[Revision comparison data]
━━━━━━━━━━
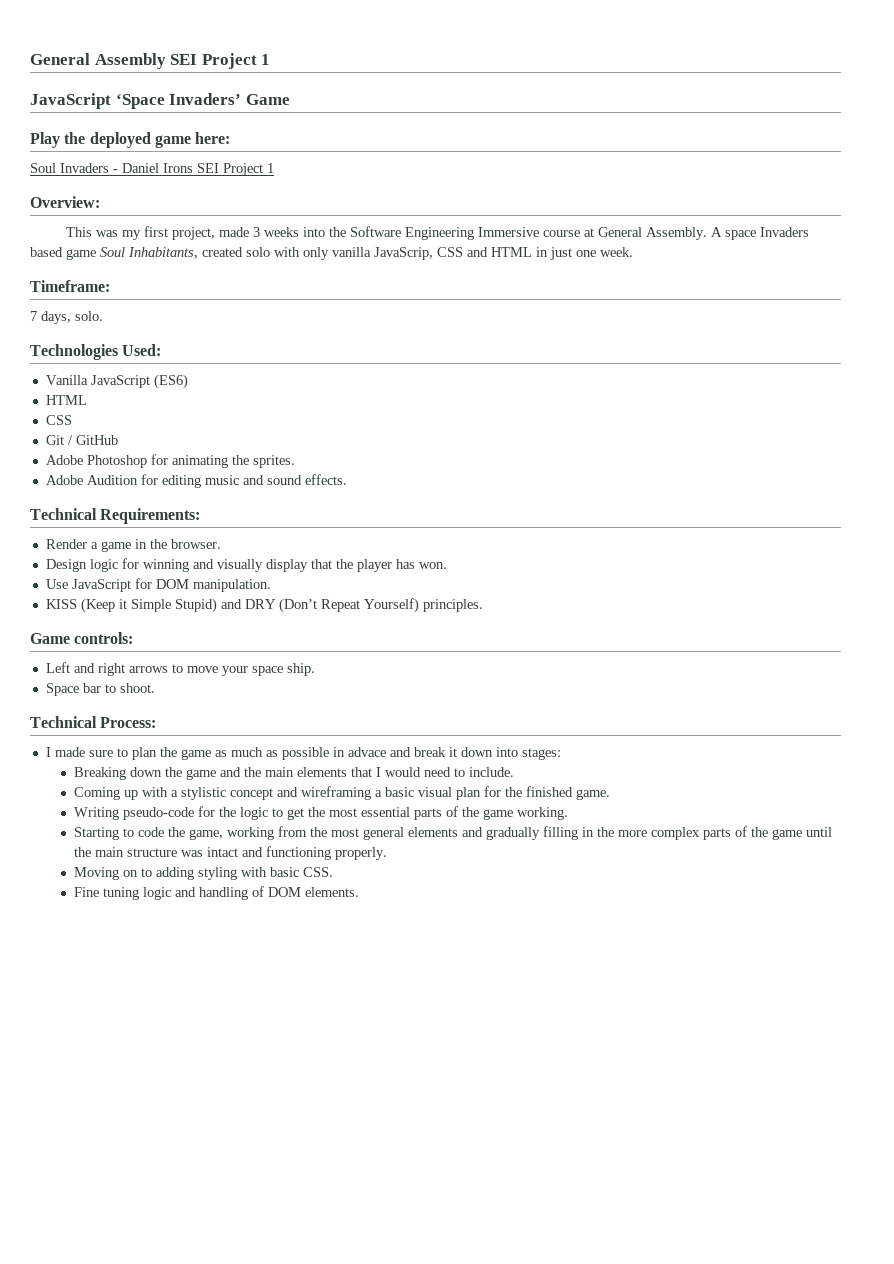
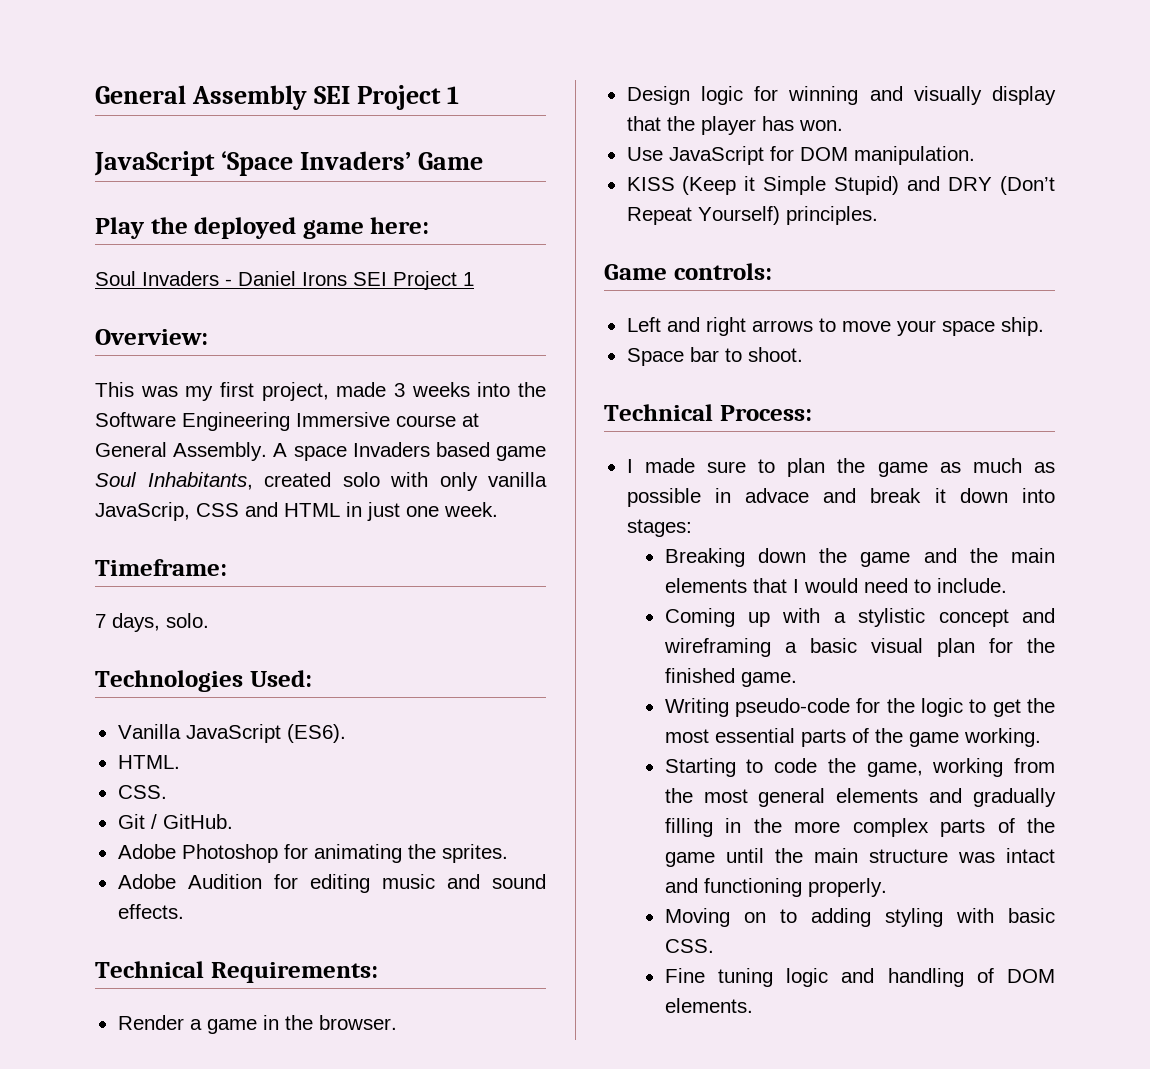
- Vanilla JavaScript (ES6)
- HTML
- CSS
+ Vanilla JavaScript (ES6).
+ HTML.
+ CSS.
- Git / GitHub
+ Git / GitHub.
━━━━━━━━━━
WORK ORDER:
The records above must be echoed exactly, minus their pictures.

ANSWER AREA:
- Vanilla JavaScript (ES6)
- HTML
- CSS
+ Vanilla JavaScript (ES6).
+ HTML.
+ CSS.
- Git / GitHub
+ Git / GitHub.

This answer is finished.